== Segment start ==
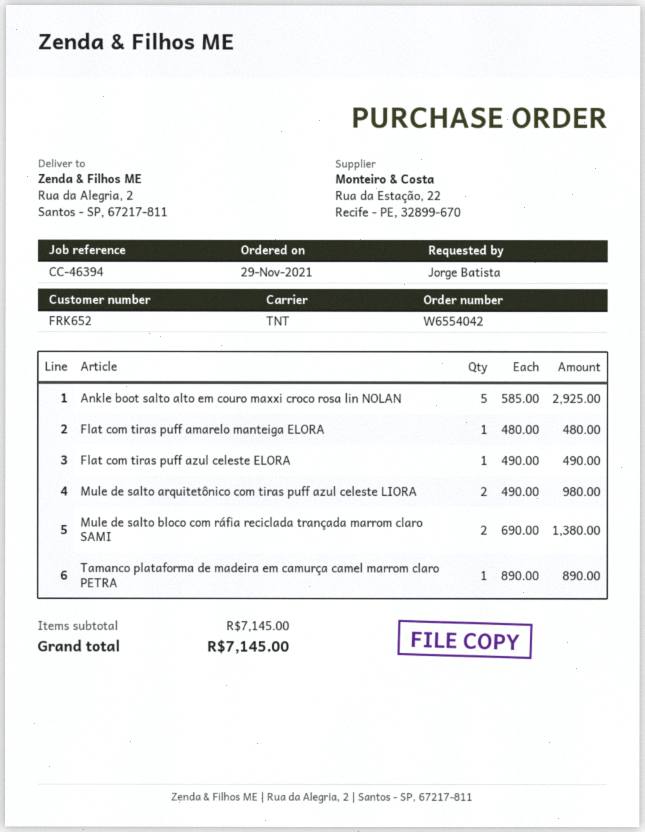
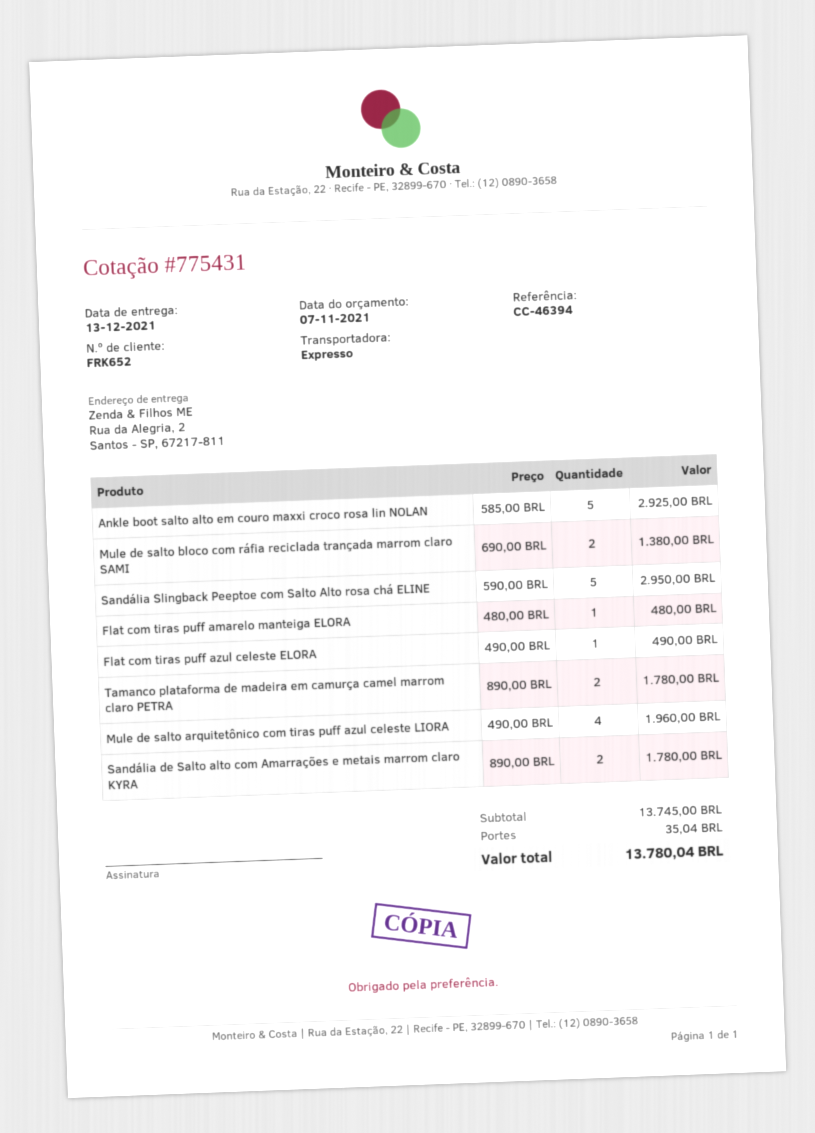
shipping method: TNT -> express
Mule de salto arquitetônico com tiras puff azul celeste LIORA: 2 x 490.00 = 980.00 -> 4 x 490.00 = 1960.00
Tamanco plataforma de madeira em camurça camel marrom claro PETRA: 1 x 890.00 = 890.00 -> 2 x 890.00 = 1780.00
Sandália Slingback Peeptoe com Salto Alto rosa chá ELINE: none -> 5 x 590.00 = 2950.00
Sandália de Salto alto com Amarrações e metais marrom claro KYRA: none -> 2 x 890.00 = 1780.00
subtotal: 7145.00 -> 13745.00
shipping: none -> 35.04
total: 7145.00 -> 13780.04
== Segment end ==
TASK GOAL → What is the number of lines in the data that include "marrom"? Answer with that number alone.

WRITTEN ANSWER → 2